Table of Contents (dataproc cluster debian-9 with zookeeper, kafka ,BigQuery and other tools with Terraform)

Pre-reqs
Creation and destroying
Cluster details
Cloud Dataproc version
URLs and extra components via dataproc-initialization-actions
Terraform graph
Automatic provisioning
Testing Kafka
Reporting bugs
Patches and pull requests
License
Code of conduct

Pre-reqs

Download and Install Terraform
Download and install google cloud sdk
- One may install gcloud sdk silently for all users as root with access to GCLOUD_HOME for only speficic user:
  
  export $USERNAME="<<you_user_name>>"
  
  export SHARE_DATA=/data
  
  su -c "export SHARE_DATA=/data && export CLOUDSDK_INSTALL_DIR=$SHARE_DATA export CLOUDSDK_CORE_DISABLE_PROMPTS=1 && curl https://sdk.cloud.google.com | bash" $USER_NAME
  
  echo "source $SHARE_DATA/google-cloud-sdk/path.bash.inc" >> /etc/profile.d/gcloud.sh
  
  echo "source $SHARE_DATA/google-cloud-sdk/completion.bash.inc" >> /etc/profile.d/gcloud.sh
Clone this repository and cd into dataproc folder. git clone https://github.com/dwaiba/dataproc-terraform && cd dataproc-terraform
Please create Service Credential of type JSON via https://console.cloud.google.com/apis/credentials, download and save as google.json in credentials folder.

Creation and destroying

terraform init

terraform plan -out "run.plan

terraform apply "run.plan"

terraform destroy

Please note - firewall.tf has all ports open and please switch them off before creation if you so want.

Cluster details

Name	Role	Staging Bucket
poccluster-m poccluster-w-*	Default 3 Masters and Auto HA with Zookeeper Number of workers are prompted	dataproc-poc-staging-bucket

Cloud Dataproc version

Version	Includes	Base OS	Released On	Last Updated (sub-minor version)	Notes
1.4-deb9	Apache Spark 2.4.4 Apache Hadoop 2.9.2 Apache Pig 0.17.0 Apache Hive 2.3.6 Apache Tez 0.9.2* Cloud Storage connector 1.9.17-hadoop2	Debian 9	2020/02/03	2020/02/03 (1.4.21-deb9)	All releases on and after November 2, 2018 will be based on Debian 9.

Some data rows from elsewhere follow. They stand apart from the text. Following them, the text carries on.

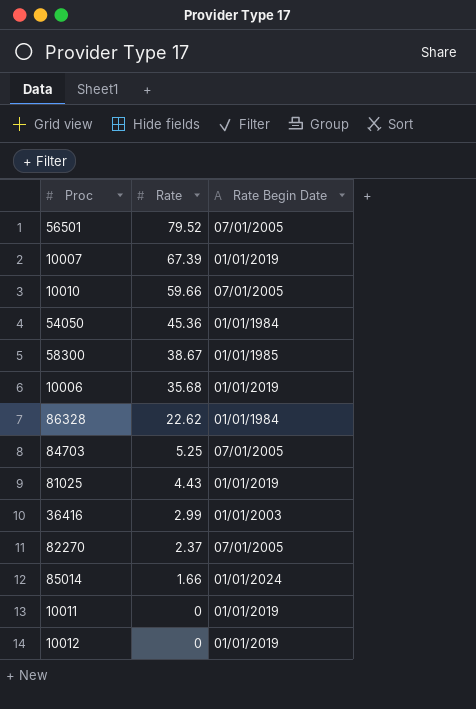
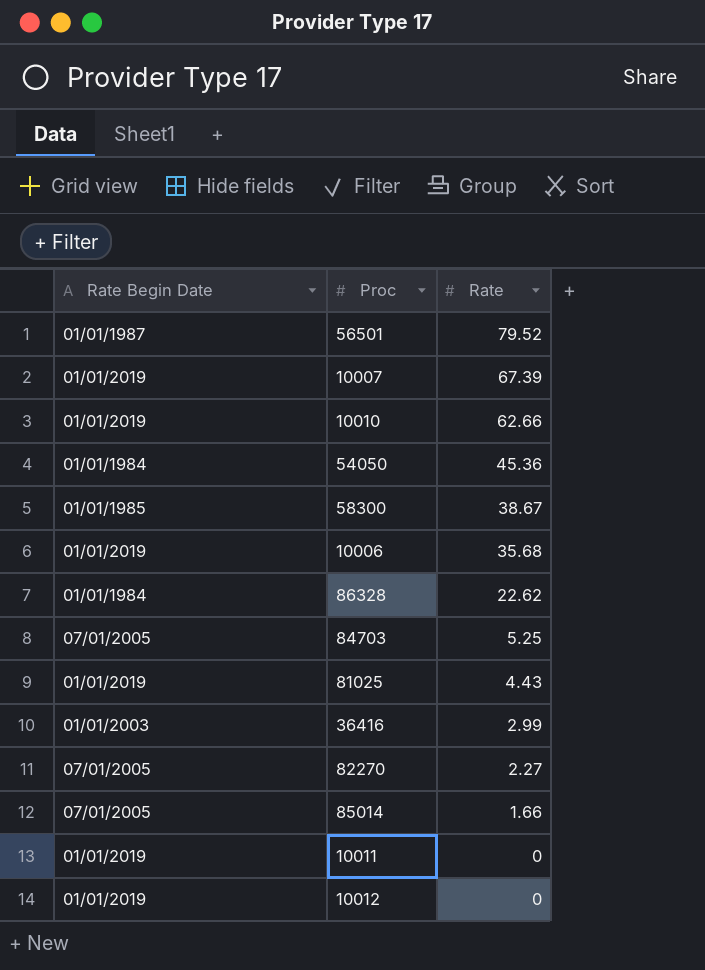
column Rate Begin Date | position: 3 -> 1
56501 | Rate Begin Date: 07/01/2005 -> 01/01/1987
10010 | Rate Begin Date: 07/01/2005 -> 01/01/2019
10010 | Rate: 59.66 -> 62.66
82270 | Rate: 2.37 -> 2.27
85014 | Rate Begin Date: 01/01/2024 -> 07/01/2005

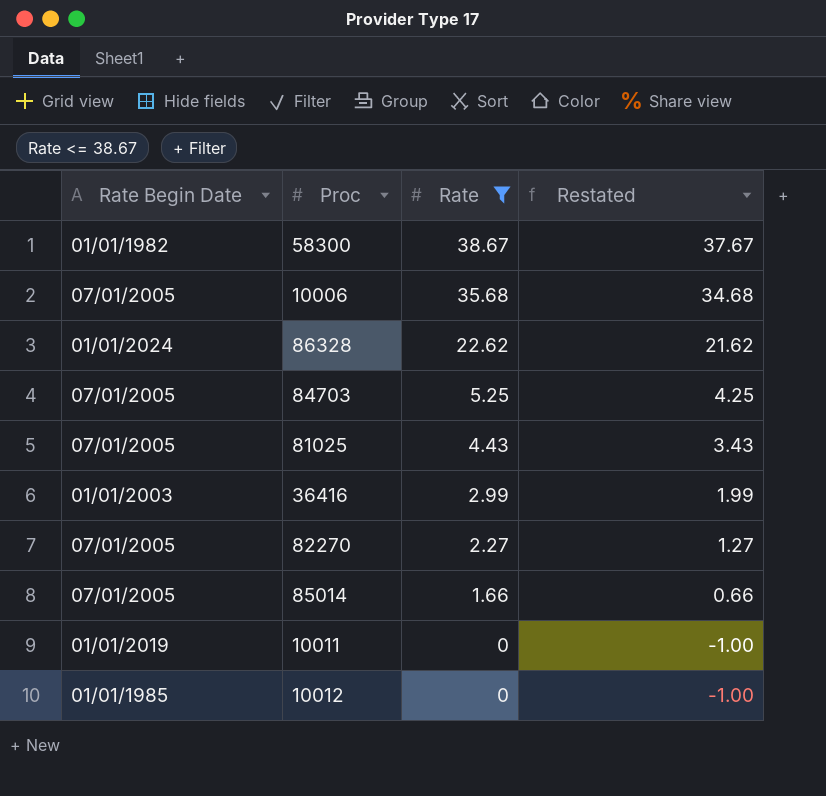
filter: none -> Rate <= 38.67
column Restated | formula: none -> [Rate] - 1
58300 | Rate Begin Date: 01/01/1985 -> 01/01/1982
10006 | Rate Begin Date: 01/01/2019 -> 07/01/2005
86328 | Rate Begin Date: 01/01/1984 -> 01/01/2024
81025 | Rate Begin Date: 01/01/2019 -> 07/01/2005
10012 | Rate Begin Date: 01/01/2019 -> 01/01/1985

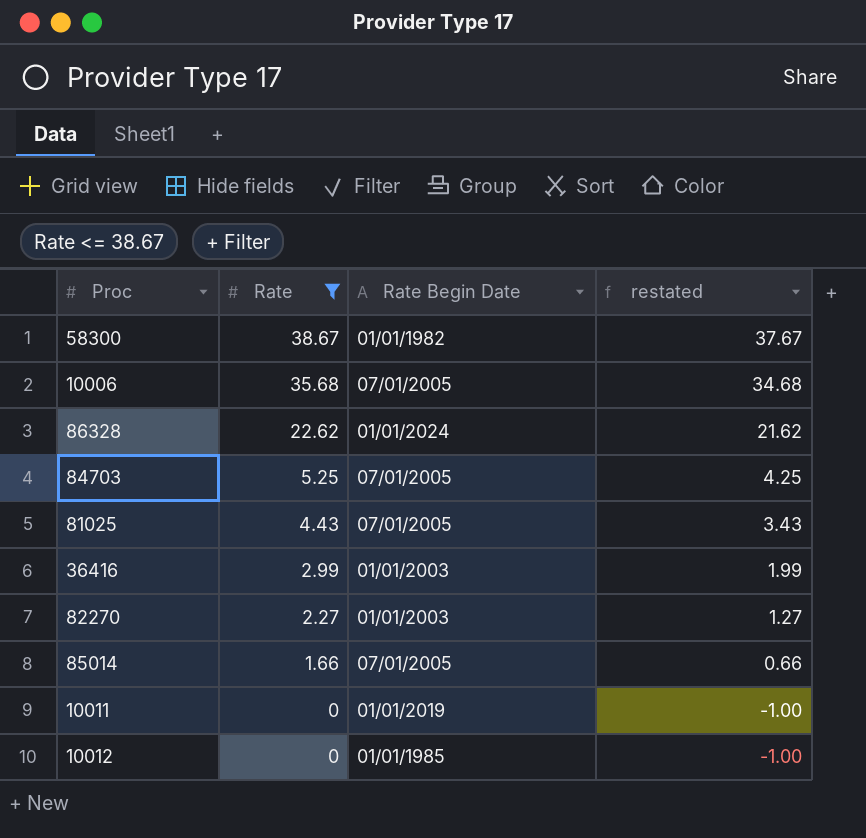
column Rate Begin Date | position: 1 -> 3
column name: Restated -> restated
82270 | Rate Begin Date: 07/01/2005 -> 01/01/2003

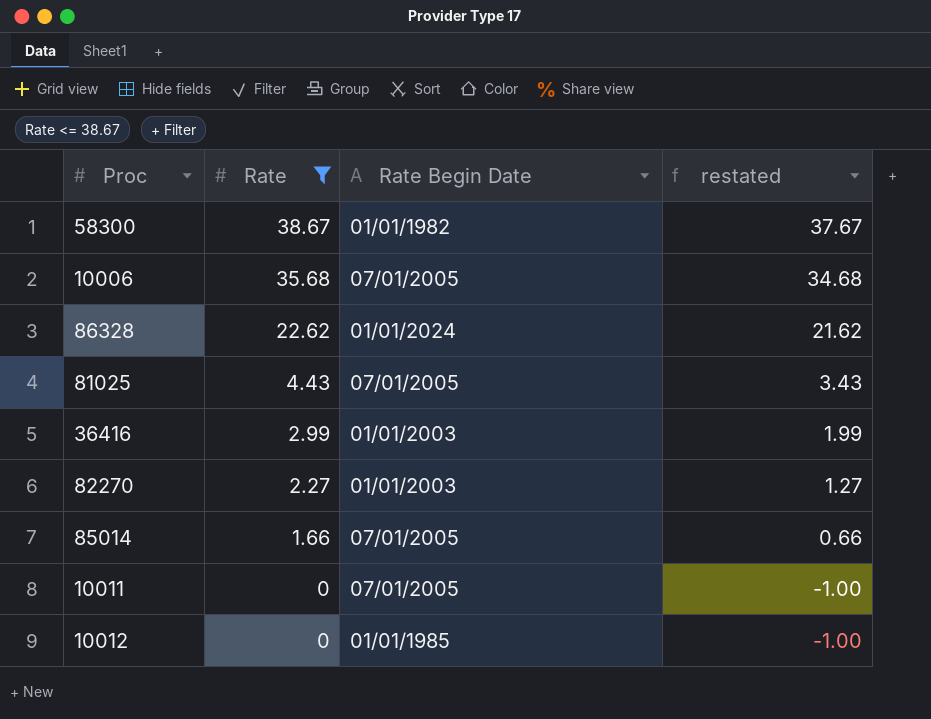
row 84703: 5.25 | 07/01/2005 | 4.25 -> none
10011 | Rate Begin Date: 01/01/2019 -> 07/01/2005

More @ Supported Cloud Dataproc versions

URLs and extra components via dataproc-initialization-actions

YARN ResourceManager: http://<<Master_External_IP>>:8088/cluster
HDFS NameNode: http://<<Master_External_IP>>:9870
Hadoop Job History Server: http://<<Master_External_IP>>:19888/jobhistory
Node Managers: http://<<Individual_Node_External_IP>>:8042
Ganglia: http://<<Master_External_IP>>:80/ganglia
Livy: http://<<Master_External_IP>>:8998
docker latest is installed on all nodes.

Terraform Graph

Please generate dot format (Graphviz) terraform configuration graphs for visual representation of the repo.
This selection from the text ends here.